Em recente entrevista à imprensa da Capital, o governador incluiu ainda como alternativa para os aliados a indicação do suplente do Senado na chapa peemedebista, fato que também gerou divergências em âmbito da política estadual.

Hegemônico no governo estadual, o PMDB ainda não definiu qual será o seu candidato à sucessão de André Puccinelli, mas dispõe de duas opções, o ex-prefeito de Campo Grande, Nelsinho Trad, e a vice-governadora Simone Tebet.

Apesar disso, o grupo político liderado pelo governador trabalha forte no sentido de continuar comandando o Estado.  A ideia da cúpula peemedebista é anunciar seu representante em meados de agosto ou começo de setembro, conforme já deixou claro o presidente da executiva regional, deputado estadual Júnior Mochi, e o próprio governador.

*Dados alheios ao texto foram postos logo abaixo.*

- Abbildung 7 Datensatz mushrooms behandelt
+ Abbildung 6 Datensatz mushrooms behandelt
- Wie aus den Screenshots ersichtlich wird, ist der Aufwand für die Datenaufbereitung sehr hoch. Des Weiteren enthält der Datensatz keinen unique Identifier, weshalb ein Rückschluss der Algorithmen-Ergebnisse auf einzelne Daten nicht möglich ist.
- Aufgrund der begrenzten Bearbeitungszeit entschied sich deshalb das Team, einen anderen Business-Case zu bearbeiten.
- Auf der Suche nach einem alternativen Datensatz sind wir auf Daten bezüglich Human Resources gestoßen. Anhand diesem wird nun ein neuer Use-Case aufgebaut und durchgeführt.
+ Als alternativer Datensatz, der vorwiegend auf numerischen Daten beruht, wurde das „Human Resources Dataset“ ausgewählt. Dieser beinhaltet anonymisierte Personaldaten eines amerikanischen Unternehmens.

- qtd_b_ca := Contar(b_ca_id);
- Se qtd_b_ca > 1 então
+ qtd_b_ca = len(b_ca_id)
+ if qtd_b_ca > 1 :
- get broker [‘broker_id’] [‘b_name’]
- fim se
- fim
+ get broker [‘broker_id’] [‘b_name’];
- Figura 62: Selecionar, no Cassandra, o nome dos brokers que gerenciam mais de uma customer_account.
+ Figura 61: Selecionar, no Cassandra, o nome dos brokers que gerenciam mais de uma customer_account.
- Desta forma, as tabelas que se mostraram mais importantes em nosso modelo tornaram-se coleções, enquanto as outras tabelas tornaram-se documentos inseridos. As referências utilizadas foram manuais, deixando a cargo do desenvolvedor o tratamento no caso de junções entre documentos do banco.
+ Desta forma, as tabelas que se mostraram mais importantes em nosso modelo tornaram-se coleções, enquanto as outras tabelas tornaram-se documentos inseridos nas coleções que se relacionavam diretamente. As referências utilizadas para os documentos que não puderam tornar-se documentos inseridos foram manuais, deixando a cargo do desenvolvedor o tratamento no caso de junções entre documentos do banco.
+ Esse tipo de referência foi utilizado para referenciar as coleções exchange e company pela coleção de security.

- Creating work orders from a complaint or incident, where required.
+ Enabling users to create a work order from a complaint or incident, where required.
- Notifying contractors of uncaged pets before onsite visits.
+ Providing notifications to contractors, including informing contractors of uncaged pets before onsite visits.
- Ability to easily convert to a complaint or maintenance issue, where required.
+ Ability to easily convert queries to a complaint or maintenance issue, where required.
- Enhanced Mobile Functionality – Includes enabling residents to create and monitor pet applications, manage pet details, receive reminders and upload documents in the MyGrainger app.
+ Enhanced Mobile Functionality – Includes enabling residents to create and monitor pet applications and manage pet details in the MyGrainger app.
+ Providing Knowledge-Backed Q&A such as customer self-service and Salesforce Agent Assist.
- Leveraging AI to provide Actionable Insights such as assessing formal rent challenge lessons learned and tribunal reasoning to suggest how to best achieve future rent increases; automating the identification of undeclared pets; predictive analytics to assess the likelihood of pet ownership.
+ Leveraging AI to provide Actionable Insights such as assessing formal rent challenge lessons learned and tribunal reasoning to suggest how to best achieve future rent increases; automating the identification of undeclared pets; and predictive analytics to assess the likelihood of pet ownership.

Particularmente, o presidente regional do PSD, Antonio João Hugo Rodrigues, disse que prefere entrar no “ônibus” do senador Delcídio do Amaral (PT), contrapondo-se assim à proposta feita por André de entregar as vagas de vice e a suplência do Senado aos partidos  aliados.

Além de tomar uma posição antecipada em torno da sucessão estadual -- até porque as convenções para homologação de candidaturas ocorrerão somente em junho do ano que vem -- Antônio João, classificou de absurda a proposta do governador.  “O ônibus do senador Delcídio tem muito espaço para os aliados”, disse Antônio João, citando o Senado e as vagas de vice e suplente. 

Para analistas, ainda é prematuro desenhar um cenário apontando adversários e aliados na corrida sucessória estadual diante dos últimos acontecimentos registrados no País.

Além do mais, as cúpulas nacionais do PT e do PMDB, entre outros partidos, ainda procuram se situar após as manifestações populares ocorridas recentemente e que abalaram a estrutura do governo da presidente Dilma Rousseff.

QUEDA

Na prática, há interpretações de que a queda de popularidade da presidente Dilma colocará em risco a costura de alianças nos principais centros brasileiros.  De acordo com pesquisa divulgada pela CNT (Confederação Nacional do Transporte), Dilma teve uma queda de 22,9 pontos na popularidade de seu próprio governo.

Ocorre que a queda de popularidade da presidente impôs um freio na costura de alianças para sua reeleição em vários estados.